Une réforme du système bancaire qui indigne les Espagnols
Ce mouvement spontané de jeunes, de chômeurs, de retraités et de salariés, qui s'est répandu via les réseaux sociaux sur la toile et dans le monde entier, a campé un mois durant sur la Puerta del Sol en plein centre de Madrid en 2011.
On le disait affaibli (lien en espagnol) faute de pouvoir se structurer autour d’une idéologie. Pourtant, un an plus tard des milliers de manifestants ont occupé les rues des villes espagnoles et ce, malgré l’interdiction du gouvernement conservateur de Mariano Rajoy de créer de nouveaux campements.
Un pays exangue
Aujourd’hui, les militants de la première heure vivent dans une Espagne où le malaise s’est accru en même temps que l’augmentation du taux de chômage – près de 25% de la population active et un jeune sur deux sont au chômage – et balancent entre résignation et désespoir.
D’autant que les mesures d’économies drastiques de 42 milliards d’euros et la 2e récession en trois ans plombent le pays et sapent l’espoir d’un retour prochain à une embellie durable.
Les Indignés ne s’en laissent pas compter
Pour enfoncer le clou, à la veille de la date anniversaire de leur mouvement, les Indignés ont appelé les clients de Bankia, 4e banque espagnole partiellement nationalisée, à clôturer leurs comptes bancaires.

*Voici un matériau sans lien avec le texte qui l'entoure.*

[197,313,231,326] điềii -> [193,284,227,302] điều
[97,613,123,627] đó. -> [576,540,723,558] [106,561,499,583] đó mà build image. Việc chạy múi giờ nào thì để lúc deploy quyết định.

Selon eux, «cette banque ment, trompe» et il faut la mettre, comme toutes les autres, «sous contrôle social».
Les Espagnols s’interrogent en effet sur le bien-fondé de renflouer une banque avec l’argent du contribuable (le renflouement atteindrait de 5 à 10 milliards, selon les sources), alors même qu’elle paye une mauvaise gestion. L’Etat a déjà versé 16 milliards d’euros au système bancaire.

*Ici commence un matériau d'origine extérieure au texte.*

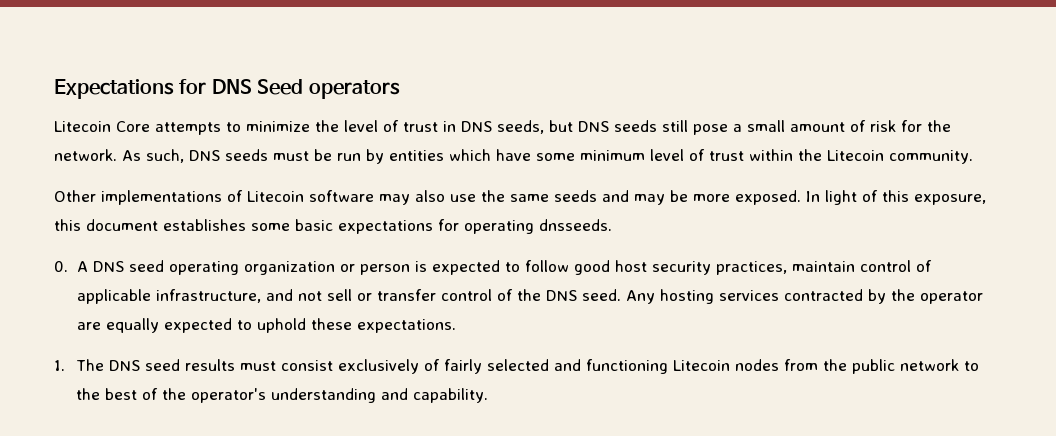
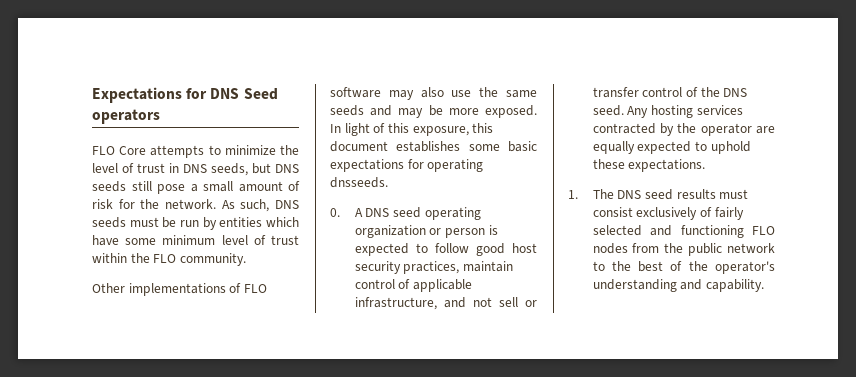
[54,121,111,132] Litecoin -> [92,146,115,155] FLO
[827,150,884,161] Litecoin -> [153,254,177,263] FLO
[247,191,304,202] Litecoin -> [243,284,267,293] FLO
[673,360,731,371] Litecoin -> [752,226,775,235] FLO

Les Indignés ciblent Bankia
Euronews, le 14 mai 2012
Une réforme bancaire plus tard…
Si la population a accueilli avec scepticisme ou colère l’annonce d’une réforme bancaire, le 11 mai 2012, les acteurs de la finance sont quant à eux restés perplexes.
Depuis l'explosion de la bulle immobilière en 2008, les banques espagnoles croulent sous les actifs immobiliers à risques évalués à 184 milliards. La réforme leur impose de provisionner une trentaine de milliards dans leurs comptes pour en couvrir le risque.
Les investisseurs s’inquiètent des capacités des quatre plus grands établissements financiers espagnols – Santander, BBVA, CaixaBank et… Bankia – à fournir un effort durable pour se protéger des pertes croissantes sur leurs prêts toxiques. Et dans le même temps, à s'engager à apporter une aide limitée aux établissements en difficultés via des prêts à taux élevés.
Chacun d'entre eux devra mettre de côté plus de 11 milliards, qui s'ajoutent aux mesures de février imposant déjà aux banques quelque 54 milliards d'euros de provisions de plus pour 2012.
Tour de vis dans la banque: explications
Euronews, le 9 mai 2012
L’Espagne peine à convaincre
Saluée par Bruxelles, la réforme interroge également de nombreux observateurs qui se demandent si Madrid n'aura pas besoin d'aide pour recapitaliser ses banques. Ils doutent de la capacité de l’Espagne à tenir ses engagements budgétaires, bien qu’elle ait promis de retrouver un déficit égal à 3% du PIB en 2013.
Plus réaliste, la Commission européenne prévoit que son déficit public devrait s'élever à 6,3%, sans de nouvelles mesures de réduction des dépenses.
Magnanime, Bruxelles pourrait lui accorder plus de temps pour atteindre ses objectifs budgétaires. Mais à une seule condition, cependant : que Madrid présente un plan qui tienne la route, même s’il s’étale sur trois ou quatre ans. La réforme du secteur bancaire en est l'une des mesures phare.
Une cure de rigueur dans des secteurs sensibles
Quant aux Indignés, en particulier, et aux Espagnols, en général, ils devront continuer à se serrer la ceinture, le gouvernement a ordonné des coupes franches dans les secteurs comme la santé ou l’éducation d’un montant qui correspond au chiffre pressenti pour renflouer Bankia.
De quoi alimenter le sentiment d’injustice qui prévaut dans la population (lien en allemand).